Aumento dei controlli su stress da lavoro

di Redazione 1

Aumentano i ritmi serrati quotidiani ed aumentano le dosi di stress. Sempre più crisi dei lavoratori, sempre più richieste di aiuto da parte degli psicologi secondo le indagini effettuate dal Censis sugli interventi fatti dalle unità operative psicologiche.

Lo stress è quello che ci portiamo dietro dal lavoro e soprattutto dai crolli quotidiani tra un caffe ed una sigaretta. Continuando a parlare di lavoro, purtroppo, quotidianamente si abbassano le nostre difese e creiamo un tunnel poco distensivo di problemi che si scarica sulla nostra saluti.

Le donne sono sempre le più stressate secondo le statistiche, per la minore sopportazione dello stress. A spiegarlo è la dottoressa Letizia Grossi, specialista in psicologia del lavoro presso il Dipartimento di Salute Mentale di Modena:

“La prima cosa che chiedono quando arrivano da noi è sempre la stessa: ‘Dottore perché mi è successo?’ è il quesito da cui partiamo per aiutare chi sta scivolando dall’ansia alla depressione e all’esaurimento.

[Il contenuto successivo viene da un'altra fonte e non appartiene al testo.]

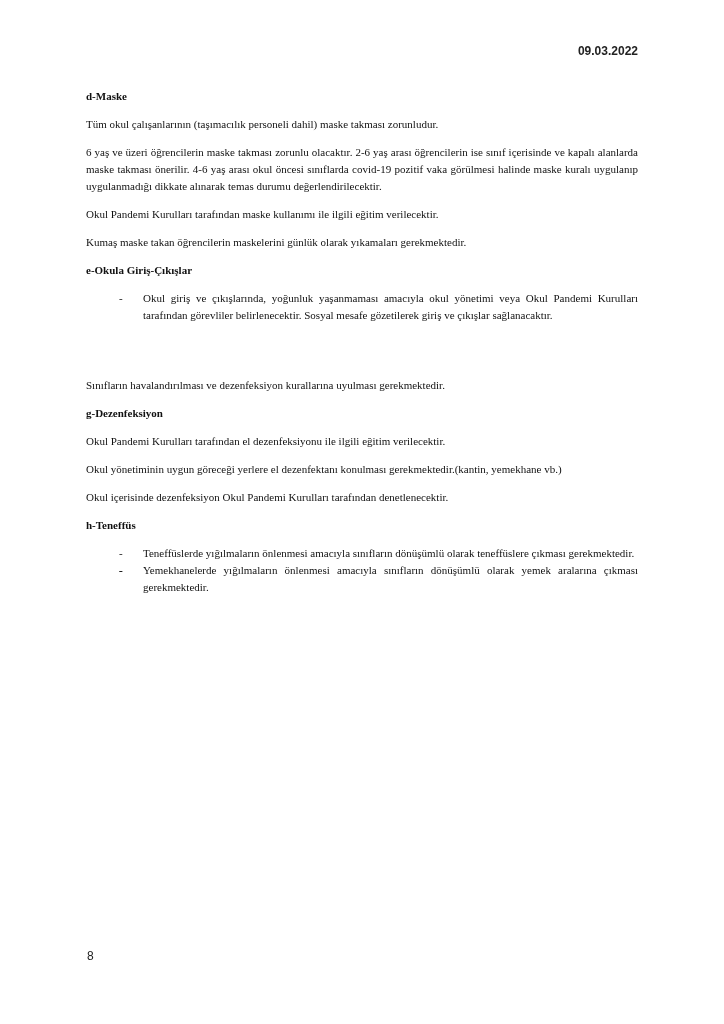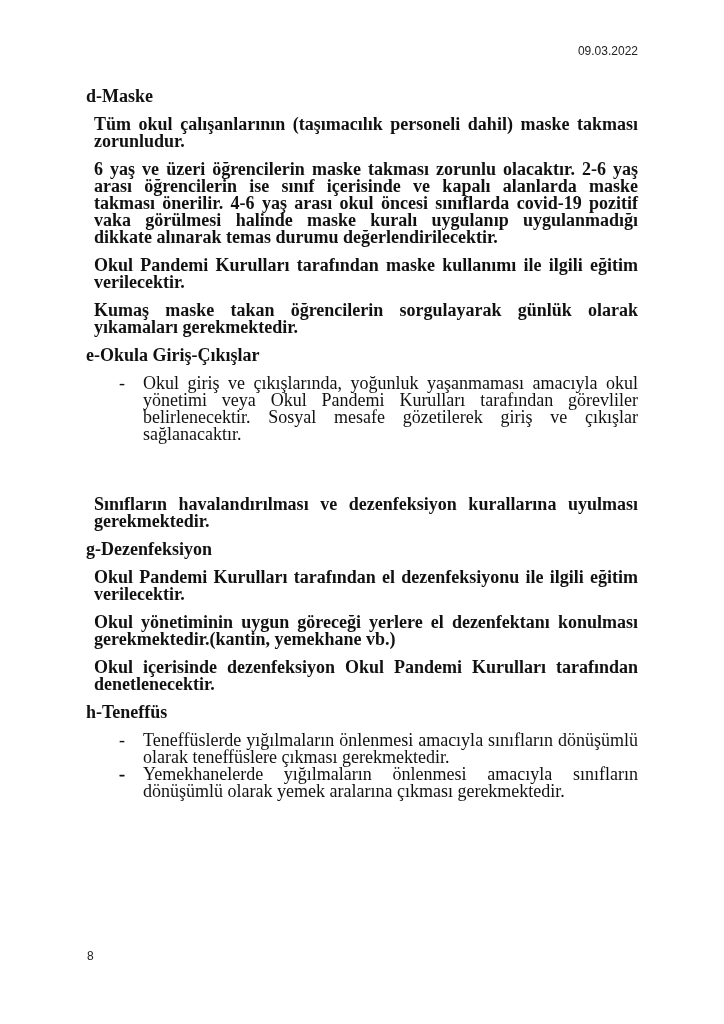--- a/index.html
+++ b/index.html
@@ -22,38 +22,38 @@
       height: 1024px;
       background: #ffffff;
     }
     .header-date {
       position: absolute;
       right: 86px;
       top: 44px;
       font-family: "Liberation Sans", sans-serif;
       font-size: 12px;
       color: #222;
+      font-weight: bold;
     }
     .content {
       position: absolute;
       left: 86px;
       top: 88px;
       width: 552px;
-      font-size: 18px;
+      font-size: 11px;
       line-height: 17px;
     }
     .heading {
       font-weight: bold;
       margin: 0 0 11px 0;
       height: 17px;
     }
     .para {
       text-align: justify;
-      margin: 0 0 11px 8px;
-      font-weight: bold;
+      margin: 0 0 11px 0;
     }
     .bullet-list {
       list-style: none;
       margin: 0;
       padding: 0;
     }
     .bullet-item {
       position: relative;
       padding-left: 57px;
       text-align: justify;
@@ -81,21 +81,21 @@
 
   <div class="header-date">09.03.2022</div>
 
   <div class="content">
 
     <section>
       <div class="heading">d-Maske</div>
       <p class="para">Tüm okul çalışanlarının (taşımacılık personeli dahil) maske takması zorunludur.</p>
       <p class="para">6 yaş ve üzeri öğrencilerin maske takması zorunlu olacaktır. 2-6 yaş arası öğrencilerin ise sınıf içerisinde ve kapalı alanlarda maske takması önerilir. 4-6 yaş arası okul öncesi sınıflarda covid-19 pozitif vaka görülmesi halinde maske kuralı uygulanıp uygulanmadığı dikkate alınarak temas durumu değerlendirilecektir.</p>
       <p class="para">Okul Pandemi Kurulları tarafından maske kullanımı ile ilgili eğitim verilecektir.</p>
-      <p class="para">Kumaş maske takan öğrencilerin sorgulayarak günlük olarak yıkamaları gerekmektedir.</p>
+      <p class="para">Kumaş maske takan öğrencilerin maskelerini günlük olarak yıkamaları gerekmektedir.</p>
     </section>
 
     <section>
       <div class="heading">e-Okula Giriş-Çıkışlar</div>
       <ul class="bullet-list">
         <li class="bullet-item">
           <span class="bullet-dash">-</span>
           <span>Okul giriş ve çıkışlarında, yoğunluk yaşanmaması amacıyla okul yönetimi veya Okul Pandemi Kurulları tarafından görevliler belirlenecektir. Sosyal mesafe gözetilerek giriş ve çıkışlar sağlanacaktır.</span>
         </li>
       </ul>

Alcuni non arrivano a prenderli in tempo e non sempre riusciamo a tirarli fuori da quel tunnel di solitudine in cui sono finiti”.

Questa di conseguenza è la nuova problematica sociale, la malattia che sta nascendo sul lavoro e che crea difficoltà all’individuo. La tutela legale, arriverà tra circa 6 mesi, quando scatteranno gli accertamenti ed i precetti da parte delle AUSL nei confronti delle aziende. Su questa parte, ci confrontiamo con la neo dottoressa Isabella Montefiori:

“Per molti è un dramma umano. Le persone contattate erano tutte in aziende medio grandi, anche con più di cento dipendenti, almeno dieci anni di anzianità e che in precedenza non si erano mai rivolte a uno psicologo. Lavorano in aziende private ma sono numerosi anche dipendenti della pubblica amministrazione e della grande distribuzione, alle prese con ridistribuzioni di incarichi, nuove organizzazioni decise dalla sera alla mattina senza tener conto dei risultati raggiunti sino a quel momento; si ritrovano a fare i conti con una precarietà che non immaginavano e sotto cui rischiano di soccombere. Per questo arrivano da noi e tornano per mesi”.